Listed entries:
....
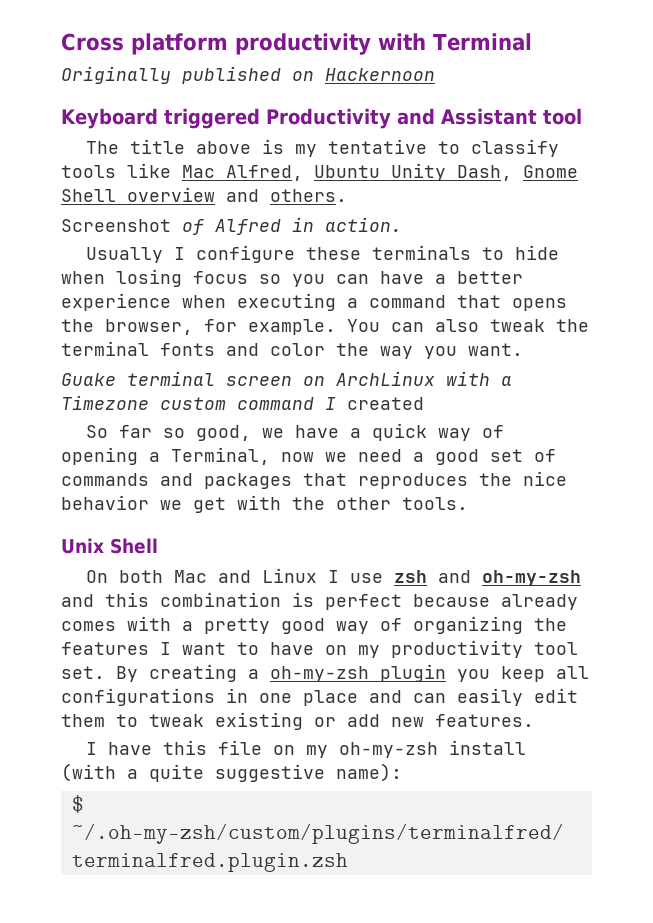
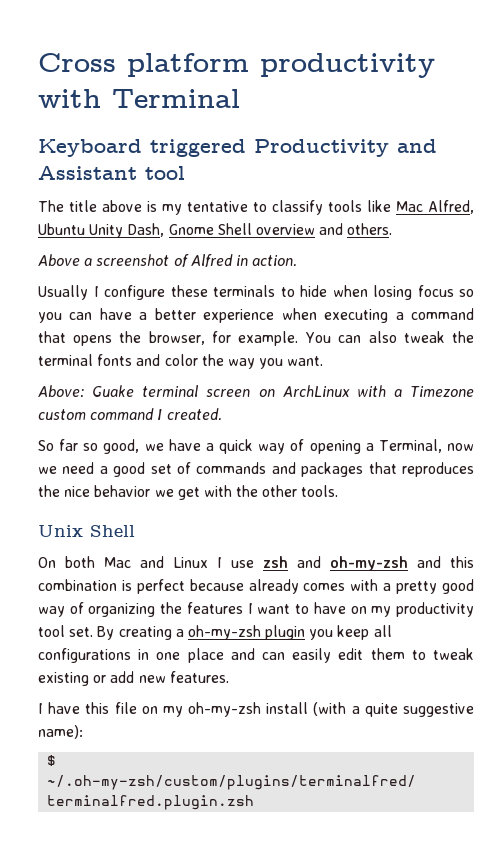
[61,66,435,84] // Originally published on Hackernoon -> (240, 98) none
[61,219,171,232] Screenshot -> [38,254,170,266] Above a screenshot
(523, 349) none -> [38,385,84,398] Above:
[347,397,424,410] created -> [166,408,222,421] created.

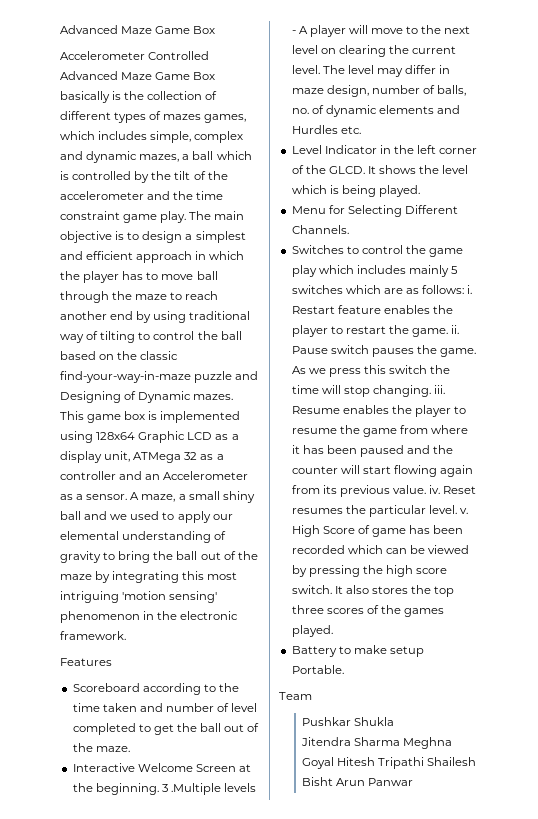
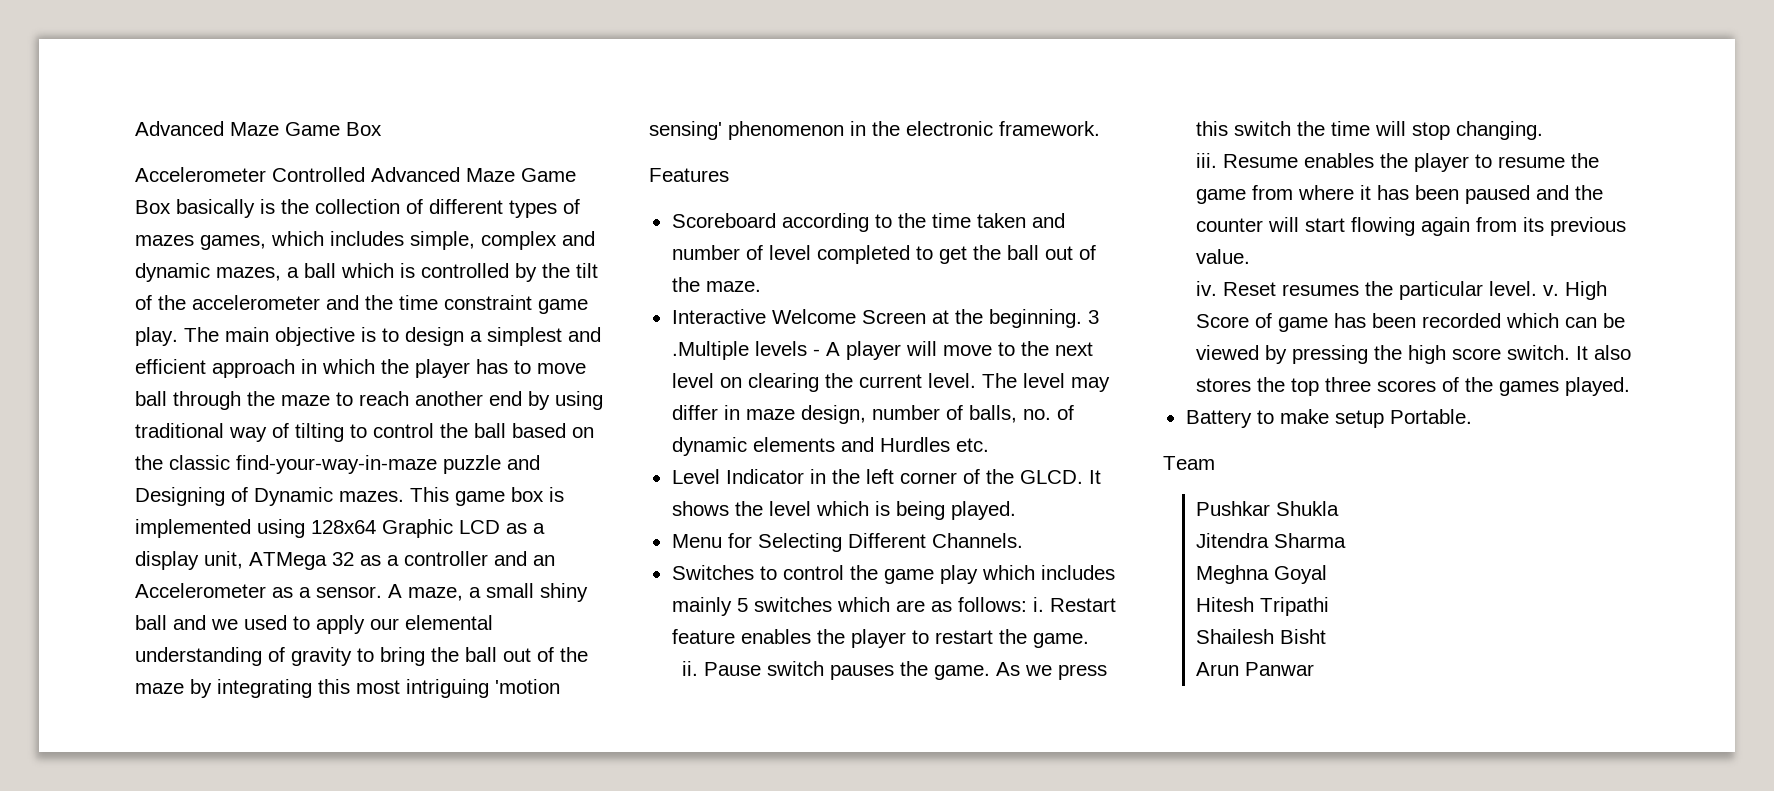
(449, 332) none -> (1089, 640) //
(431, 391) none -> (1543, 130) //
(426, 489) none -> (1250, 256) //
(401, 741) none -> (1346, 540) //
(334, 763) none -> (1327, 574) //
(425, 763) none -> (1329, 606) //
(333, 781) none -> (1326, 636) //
....
What is being asked: All of the listing should be transcribed exactly, but none of its images.

Solution for this problem:
[61,66,435,84] // Originally published on Hackernoon -> (240, 98) none
[61,219,171,232] Screenshot -> [38,254,170,266] Above a screenshot
(523, 349) none -> [38,385,84,398] Above:
[347,397,424,410] created -> [166,408,222,421] created.

(449, 332) none -> (1089, 640) //
(431, 391) none -> (1543, 130) //
(426, 489) none -> (1250, 256) //
(401, 741) none -> (1346, 540) //
(334, 763) none -> (1327, 574) //
(425, 763) none -> (1329, 606) //
(333, 781) none -> (1326, 636) //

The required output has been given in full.